Re: Basica

John Wm. Ridge (jridge@uwec.edu)
Sun, 10 Mar 1996 23:50:24 EST

Years ago I knew all this stuff. Must have been a former life. Here's
what I think I know now:

Basica is not part of any DOS, but was distributed on the same disk as
DOS. I have no idea which version of DOS was the last to have Basica
attached.

Basica ran only on machines build by IBM. If you wanted to run on a
"clone", you bought GWBasic and ran the basica program.

All of these were interpreted languages. That is when ever you ran the
programs you created the code was "compiled" to run line by line.

IBM then produced a program which compiled the basica application
programs into an .exe file (.com file??) which would run on any clone
without Basica because the code was *all* precompiled.

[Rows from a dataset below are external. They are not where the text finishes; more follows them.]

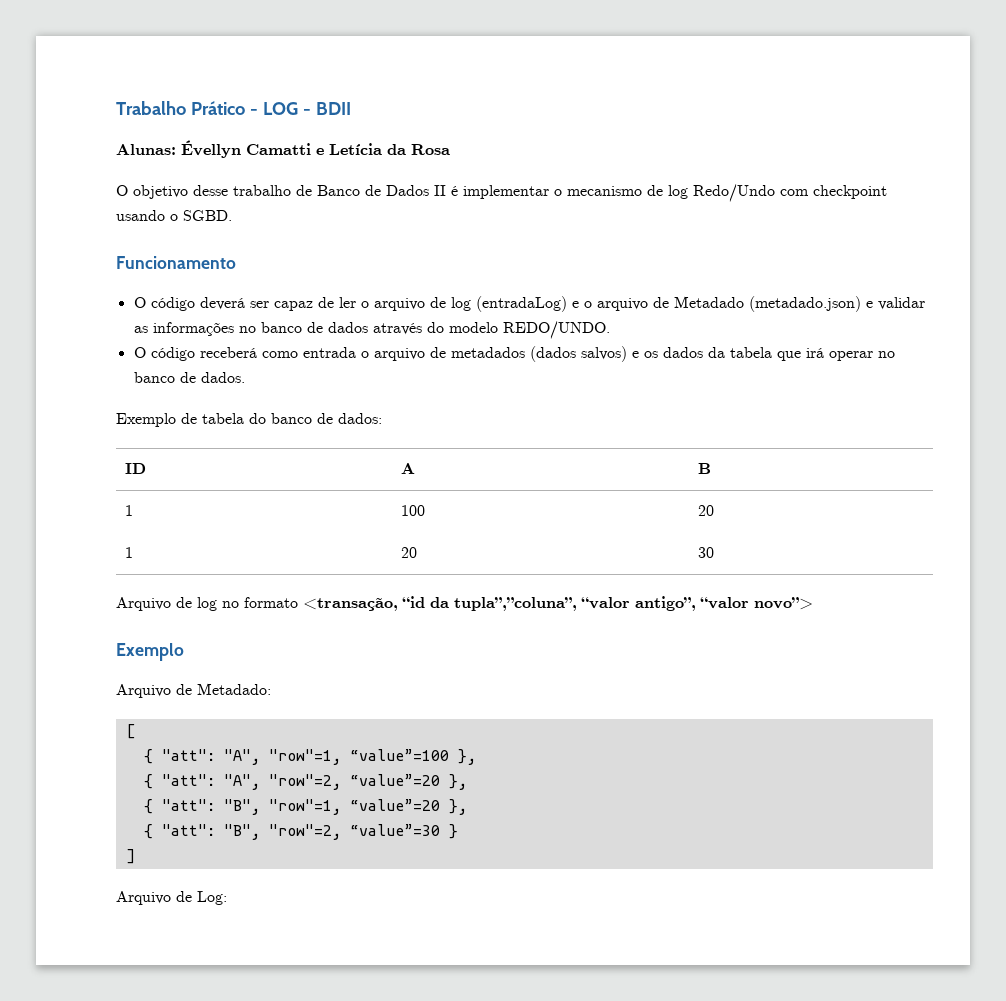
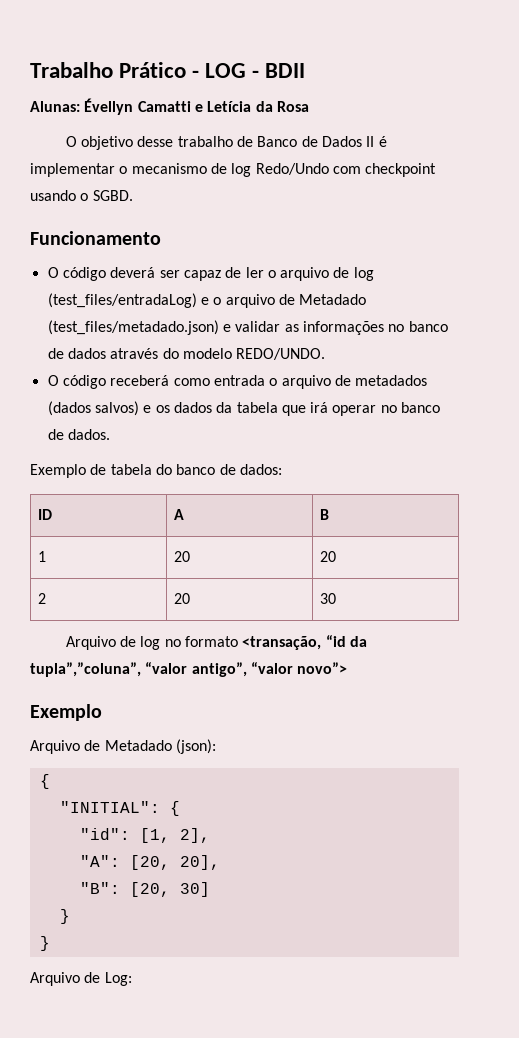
- O código deverá ser capaz de ler o arquivo de log (entradaLog) e o arquivo de Metadado (metadado.json) e validar as informações no banco de dados através do modelo REDO/UNDO.
+ O código deverá ser capaz de ler o arquivo de log (test_files/entradaLog) e o arquivo de Metadado (test_files/metadado.json) e validar as informações no banco de dados através do modelo REDO/UNDO.
- 1 | 100 | 20
+ 1 | 20 | 20
- 1 | 20 | 30
+ 2 | 20 | 30
- Arquivo de Metadado:
- [
- { "att": "A", "row"=1, “value”=100 },
- { "att": "A", "row"=2, “value”=20 },
- { "att": "B", "row"=1, “value”=20 },
- { "att": "B", "row"=2, “value”=30 }
- ]
+ Arquivo de Metadado (json):
+ {
+ "INITIAL": {
+ "id": [1, 2],
+ "A": [20, 20],
+ "B": [20, 30]
+ }
+ }

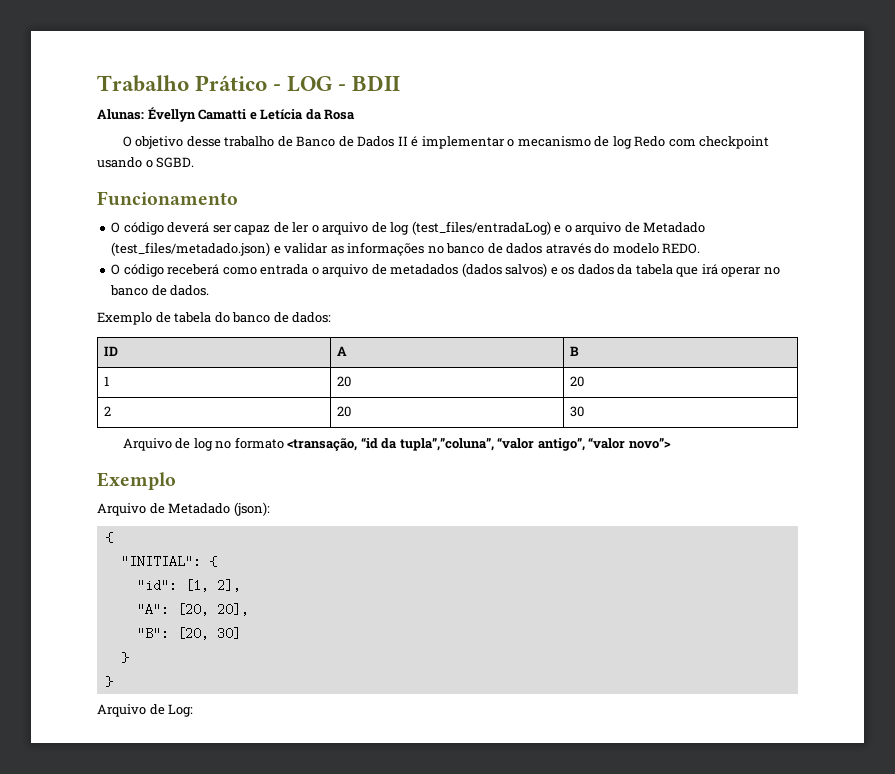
- O objetivo desse trabalho de Banco de Dados II é implementar o mecanismo de log Redo/Undo com checkpoint usando o SGBD.
+ O objetivo desse trabalho de Banco de Dados II é implementar o mecanismo de log Redo com checkpoint usando o SGBD.
- O código deverá ser capaz de ler o arquivo de log (test_files/entradaLog) e o arquivo de Metadado (test_files/metadado.json) e validar as informações no banco de dados através do modelo REDO/UNDO.
+ O código deverá ser capaz de ler o arquivo de log (test_files/entradaLog) e o arquivo de Metadado (test_files/metadado.json) e validar as informações no banco de dados através do modelo REDO.

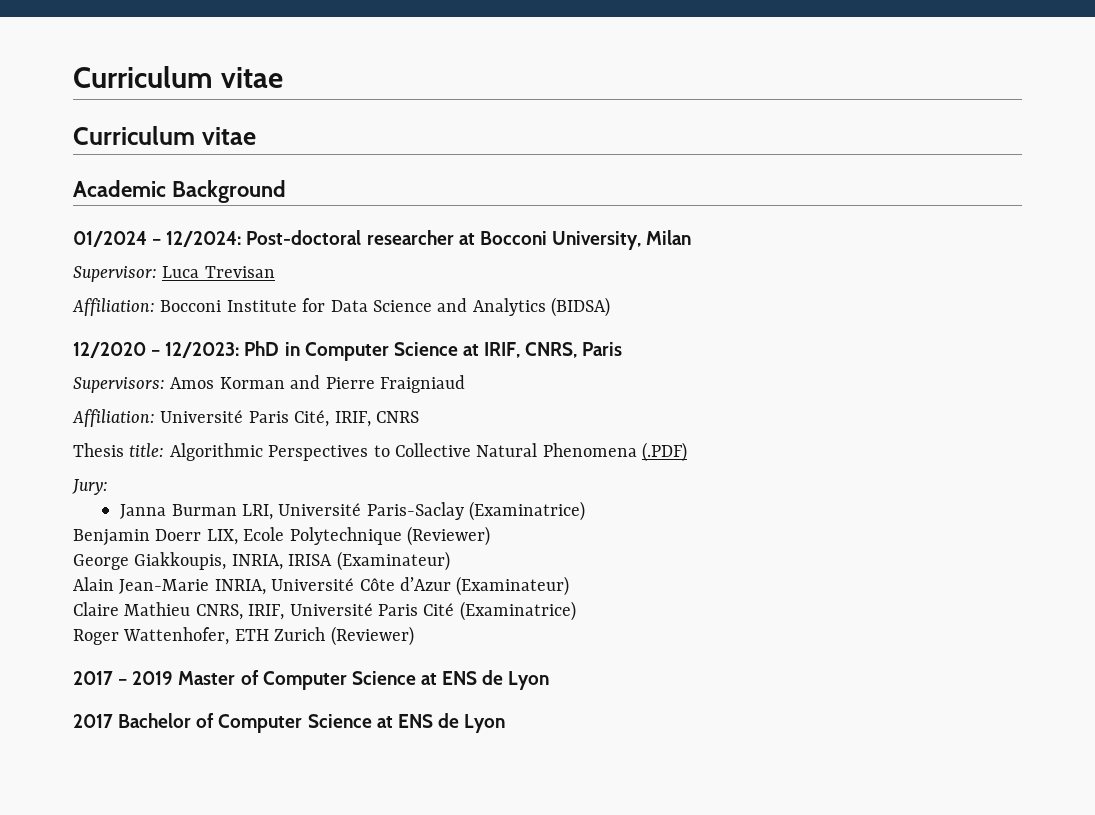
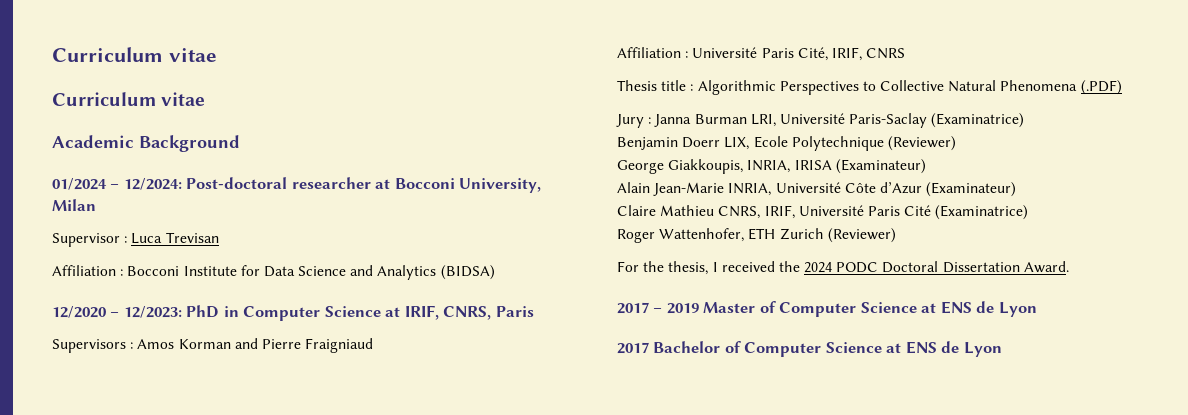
- Supervisor: Luca Trevisan
+ Supervisor : Luca Trevisan
- Affiliation: Bocconi Institute for Data Science and Analytics (BIDSA)
+ Affiliation : Bocconi Institute for Data Science and Analytics (BIDSA)
- Supervisors: Amos Korman and Pierre Fraigniaud
+ Supervisors : Amos Korman and Pierre Fraigniaud
- Affiliation: Université Paris Cité, IRIF, CNRS
+ Affiliation : Université Paris Cité, IRIF, CNRS
- Thesis title: Algorithmic Perspectives to Collective Natural Phenomena (.PDF)
+ Thesis title : Algorithmic Perspectives to Collective Natural Phenomena (.PDF)
- Jury:
- Janna Burman LRI, Université Paris-Saclay (Examinatrice)
+ Jury : Janna Burman LRI, Université Paris-Saclay (Examinatrice)
+ For the thesis, I received the 2024 PODC Doctoral Dissertation Award.

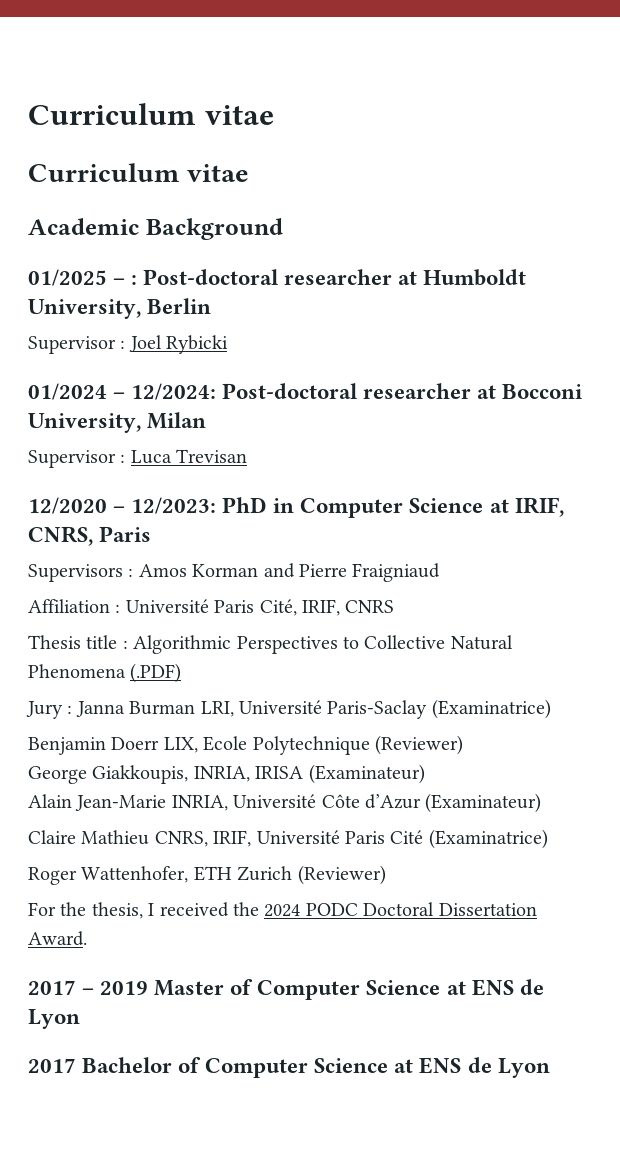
+ 01/2025 – : Post-doctoral researcher at Humboldt University, Berlin
+ Supervisor : Joel Rybicki
- Affiliation : Bocconi Institute for Data Science and Analytics (BIDSA)

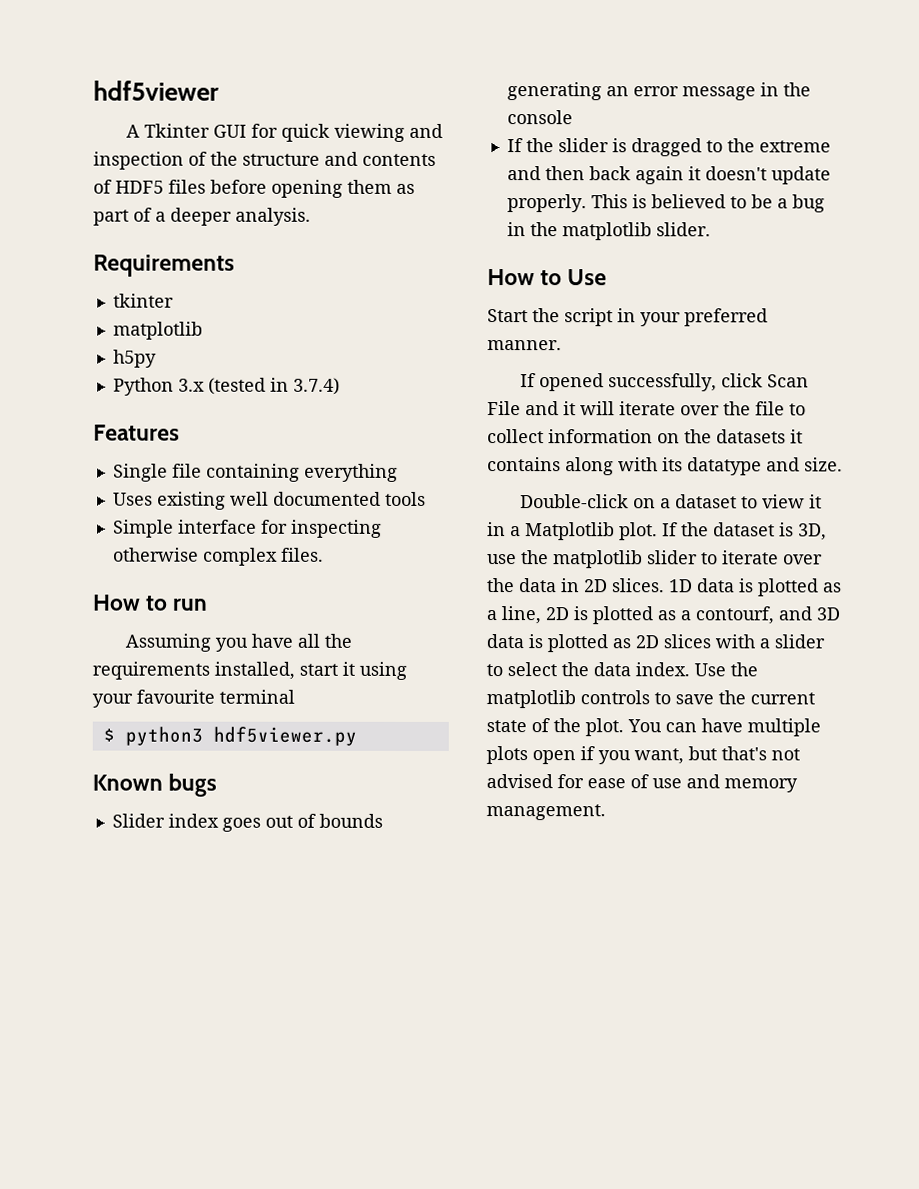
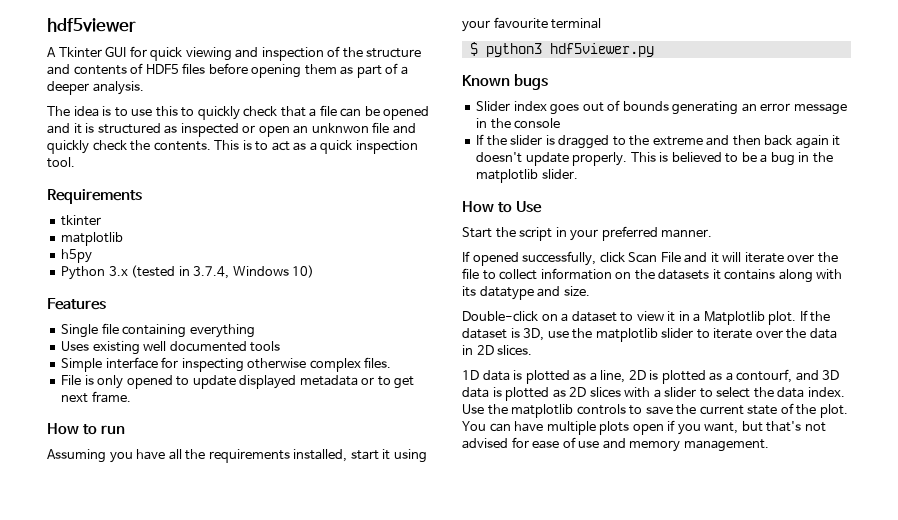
+ The idea is to use this to quickly check that a file can be opened and it is structured as inspected or open an unknwon file and quickly check the contents. This is to act as a quick inspection tool.
- Python 3.x (tested in 3.7.4)
+ Python 3.x (tested in 3.7.4, Windows 10)
+ File is only opened to update displayed metadata or to get next frame.
- If the dataset is 3D, use the matplotlib slider to iterate over the data in 2D slices. 1D data is plotted as a line, 2D is plotted as a contourf, and 3D data is plotted as 2D slices with a slider to select the data index.
+ If the dataset is 3D, use the matplotlib slider to iterate over the data in 2D slices.
+ 1D data is plotted as a line, 2D is plotted as a contourf, and 3D data is plotted as 2D slices with a slider to select the data index.

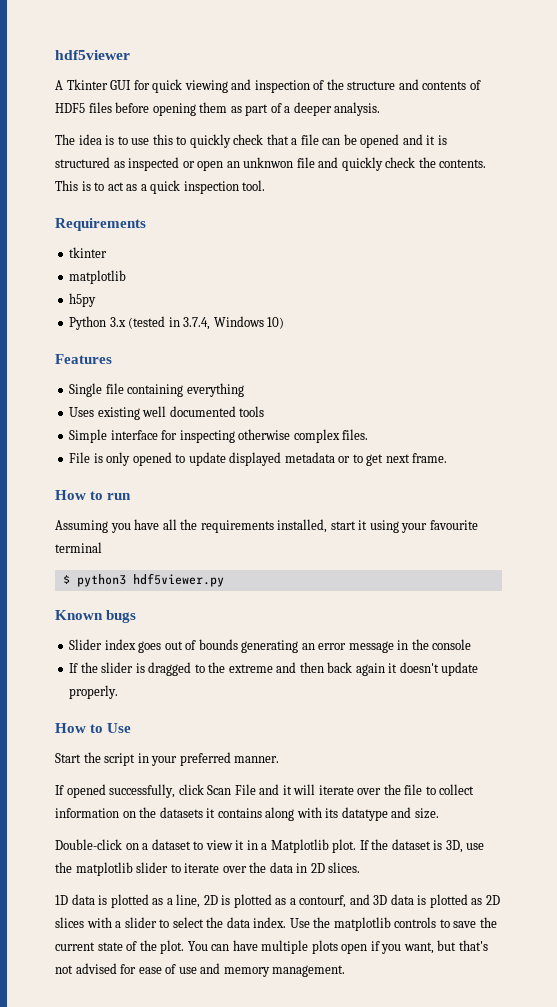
- This is believed to be a bug in the matplotlib slider.

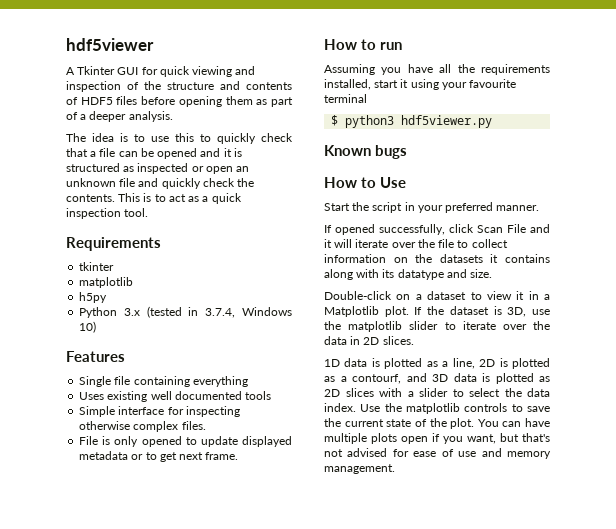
- The idea is to use this to quickly check that a file can be opened and it is structured as inspected or open an unknwon file and quickly check the contents.
+ The idea is to use this to quickly check that a file can be opened and it is structured as inspected or open an unknown file and quickly check the contents.
- Slider index goes out of bounds generating an error message in the console
- If the slider is dragged to the extreme and then back again it doesn't update properly.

IBM had a cassette version of basic in ROM code in all of the first
machines. You could not save on a disk.

Basica (basic advanced) maybe had references to the ROM code found only
in the IBM machines (not clones) (see below) *or*, as I rethink this,
maybe basica made references to reserved memory locations available only
on an IBM. That is what made GWBasic popular and necessary on other
machines.

In reference to the below, from Amano, to what machine did you copy the
BASICA which came from your DOS 3 disk? If the machine was not an IBM
something is going on that I don't know about.

John Wm. Ridge
JRidge@uwec.edu

On Fri, 8 Mar 1996, Keith T. Amano <keitha@kalama.doe.hawaii.edu> wrote:
>Isn't BASICA in DOS 3? I think that is what I needed to get some of my IBM
>ICLAS programs to work, so I just copied the basica from the old dos to the
>newer dos directory. THe programs ran fine then. There is also a note in
>the IBM DOS manual about a file called remline.bas that is supposed to help
>convert basica programs to qbasic. I don't really know much about basic,
>though.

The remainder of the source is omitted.